This "written foundation" didn't exist concretely until the fifth or sixth century. The four gospels considered canonical didn't even gain such status until the middle of the fourth century. Additionally, those texts that did gain canonical status were periodically altered and revised until well into the tenth century.

It's a whole different ballgame when you're dealing in history and not myth.

Laterz.


----------



## DArnold (Dec 31, 2006)

Carol Kaur said:


> I've been in a few small Christian churches in the American south and met congregation that had a view of alcohol that was as absolute as my own scriptures.  No alcohol is permitted.  The Holy Communion is consecrated grape juice instead of consecrated wine.  One of my cousins goes to such a church.
> 
> We had the following conversation earlier today
> 
> ...



Being agnostic I find that what I believe to be man made dogma, is based on what a persons free will allows them to believe.

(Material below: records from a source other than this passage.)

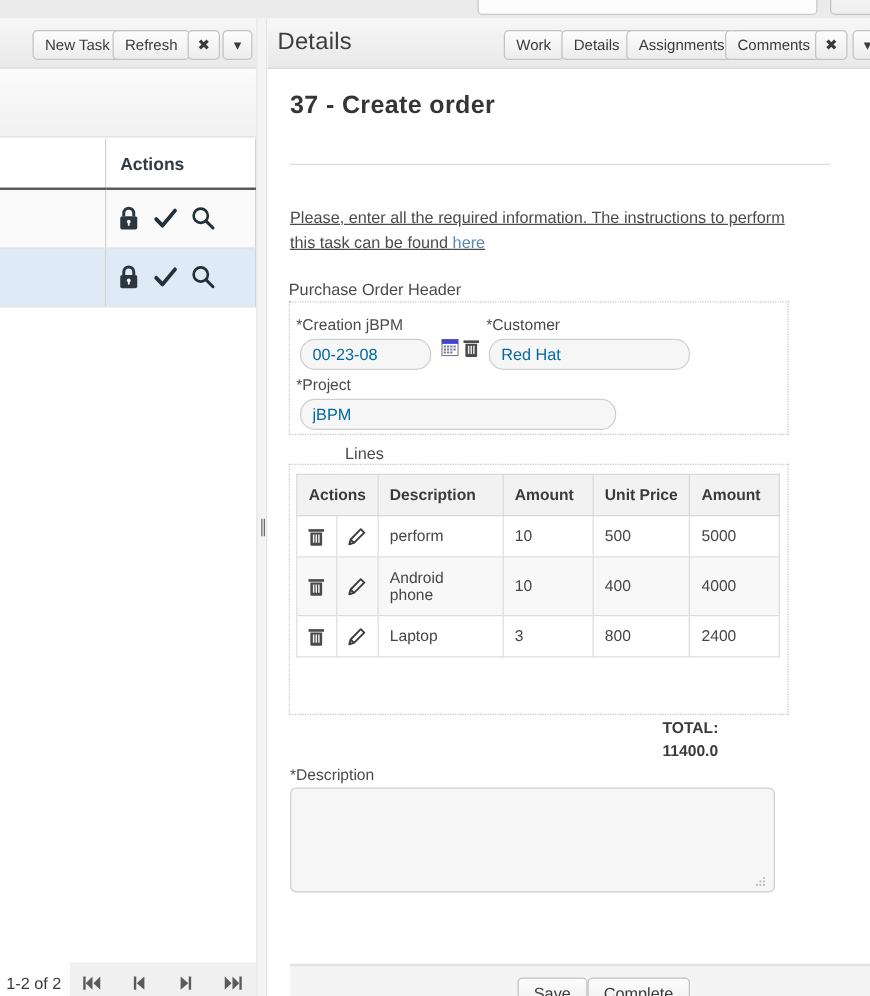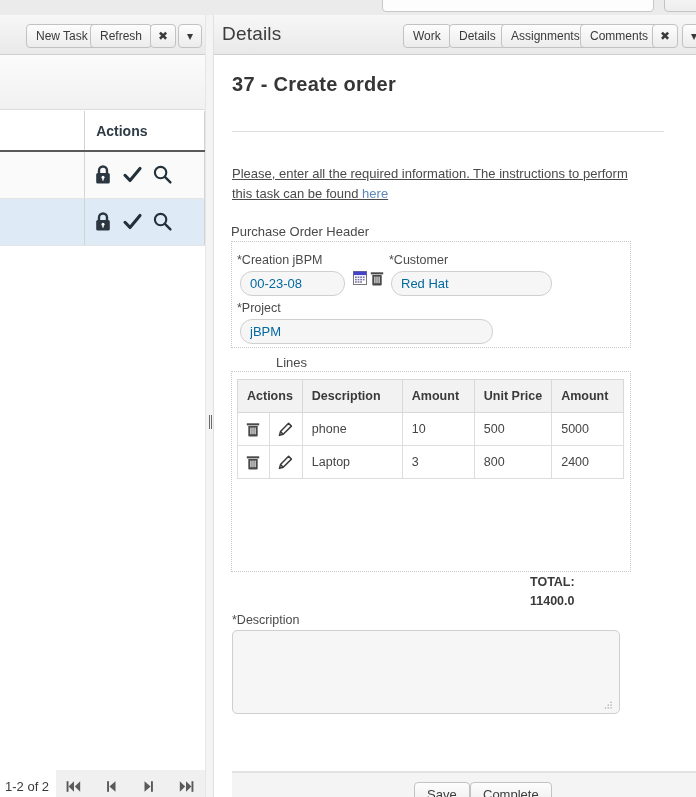--- a/index.html
+++ b/index.html
@@ -496,24 +496,49 @@
           </span>
         </td>
         <td class="cell-act">
           <span>
             <svg width="15" height="15" viewBox="0 0 15 15">
               <path d="M10.6 1.3 L13.4 4.1 L5.2 12.3 L1.4 13.4 L2.5 9.6 Z" fill="none" stroke="#3c3c3c" stroke-width="1.5" stroke-linejoin="round"></path>
               <path d="M2.5 9.6 L5.2 12.3" stroke="#3c3c3c" stroke-width="1.5"></path>
             </svg>
           </span>
         </td>
-        <td>phone</td>
+        <td>perform</td>
         <td>10</td>
         <td>500</td>
         <td>5000</td>
+      </tr>
+      <tr class="alt">
+        <td class="cell-act">
+          <span>
+            <svg width="14" height="15" viewBox="0 0 14 15">
+              <rect x="0.8" y="1.3" width="12.4" height="2.1" fill="#4a4a4a"></rect>
+              <path d="M2.3 3.9 h9.4 v9.6 a1 1 0 0 1 -1 1 h-7.4 a1 1 0 0 1 -1 -1 Z" fill="#4a4a4a"></path>
+              <rect x="4.3" y="5.6" width="1.2" height="6.6" fill="#f0f0f0"></rect>
+              <rect x="6.4" y="5.6" width="1.2" height="6.6" fill="#f0f0f0"></rect>
+              <rect x="8.5" y="5.6" width="1.2" height="6.6" fill="#f0f0f0"></rect>
+            </svg>
+          </span>
+        </td>
+        <td class="cell-act">
+          <span>
+            <svg width="15" height="15" viewBox="0 0 15 15">
+              <path d="M10.6 1.3 L13.4 4.1 L5.2 12.3 L1.4 13.4 L2.5 9.6 Z" fill="none" stroke="#3c3c3c" stroke-width="1.5" stroke-linejoin="round"></path>
+              <path d="M2.5 9.6 L5.2 12.3" stroke="#3c3c3c" stroke-width="1.5"></path>
+            </svg>
+          </span>
+        </td>
+        <td>Android phone</td>
+        <td>10</td>
+        <td>400</td>
+        <td>4000</td>
       </tr>
       <tr>
         <td class="cell-act">
           <span>
             <svg width="14" height="15" viewBox="0 0 14 15">
               <rect x="0.8" y="1.3" width="12.4" height="2.1" fill="#4a4a4a"></rect>
               <path d="M2.3 3.9 h9.4 v9.6 a1 1 0 0 1 -1 1 h-7.4 a1 1 0 0 1 -1 -1 Z" fill="#4a4a4a"></path>
               <rect x="4.3" y="5.6" width="1.2" height="6.6" fill="#f0f0f0"></rect>
               <rect x="6.4" y="5.6" width="1.2" height="6.6" fill="#f0f0f0"></rect>
               <rect x="8.5" y="5.6" width="1.2" height="6.6" fill="#f0f0f0"></rect>

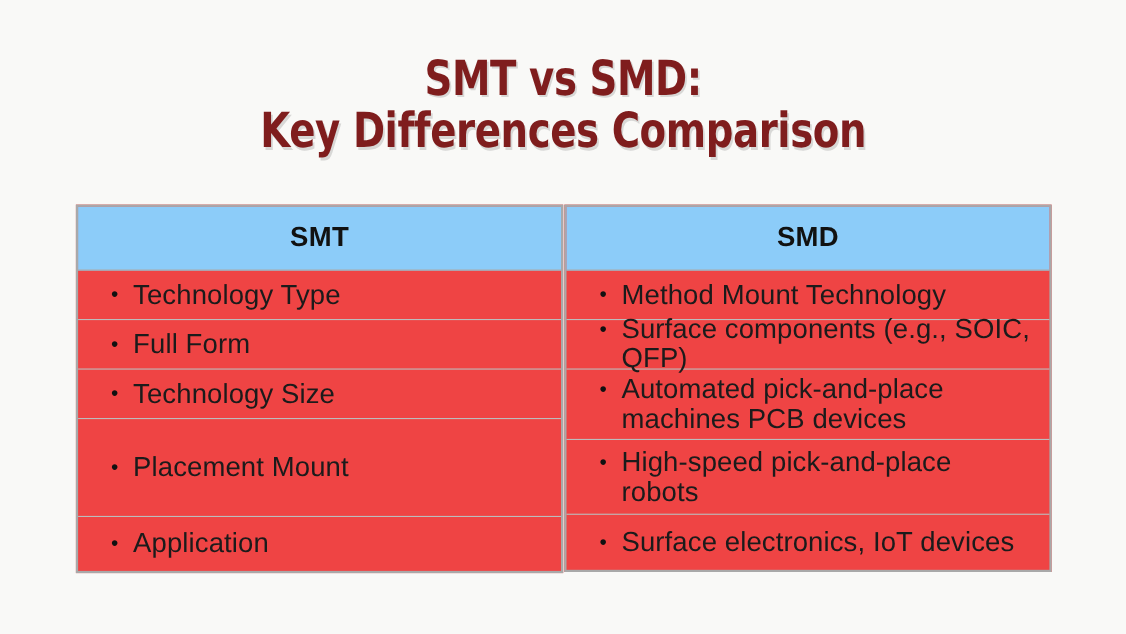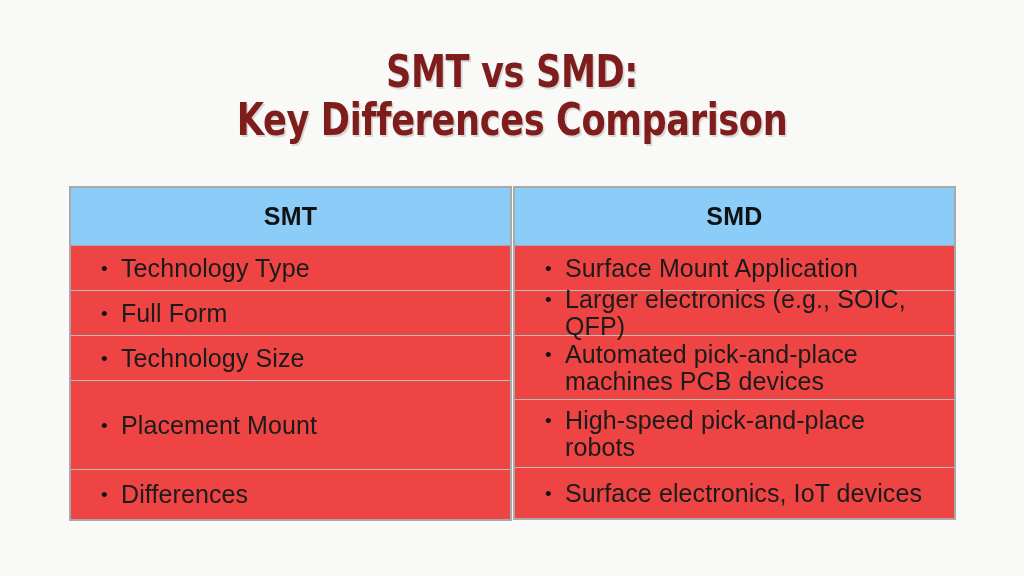--- a/index.html
+++ b/index.html
@@ -159,39 +159,39 @@
       <div class="cell r3">
         <div class="bullet-row">
           <span class="bullet-dot">•</span>
           <span class="bullet-text">Placement Mount</span>
         </div>
       </div>
 
       <div class="cell r4">
         <div class="bullet-row">
           <span class="bullet-dot">•</span>
-          <span class="bullet-text">Differences</span>
+          <span class="bullet-text">Application</span>
         </div>
       </div>
     </div>
 
     <div class="col col-right">
       <div class="hdr">SMD</div>
 
       <div class="cell r0">
         <div class="bullet-row">
           <span class="bullet-dot">•</span>
-          <span class="bullet-text">Surface Mount Application</span>
+          <span class="bullet-text">Method Mount Technology</span>
         </div>
       </div>
 
       <div class="cell r1">
         <div class="bullet-row">
           <span class="bullet-dot">•</span>
-          <span class="bullet-text">Larger electronics (e.g., SOIC, QFP)</span>
+          <span class="bullet-text">Surface components (e.g., SOIC, QFP)</span>
         </div>
       </div>
 
       <div class="cell r2">
         <div class="bullet-row">
           <span class="bullet-dot">•</span>
           <span class="bullet-text">Automated pick-and-place machines PCB devices</span>
         </div>
       </div>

More importantly how does your belief feel about plurality of beliefs on this subject. (Since most Christian faiths are parallel lines that do intersect on the horizon)

For example, some divisions of Christianity belive that if you are not actully, physically emersed in water (baptised) then you are going to hell.  Reguardless of the circumstances.  Kind of leaves out the possibility of an all loving, all forgiving God!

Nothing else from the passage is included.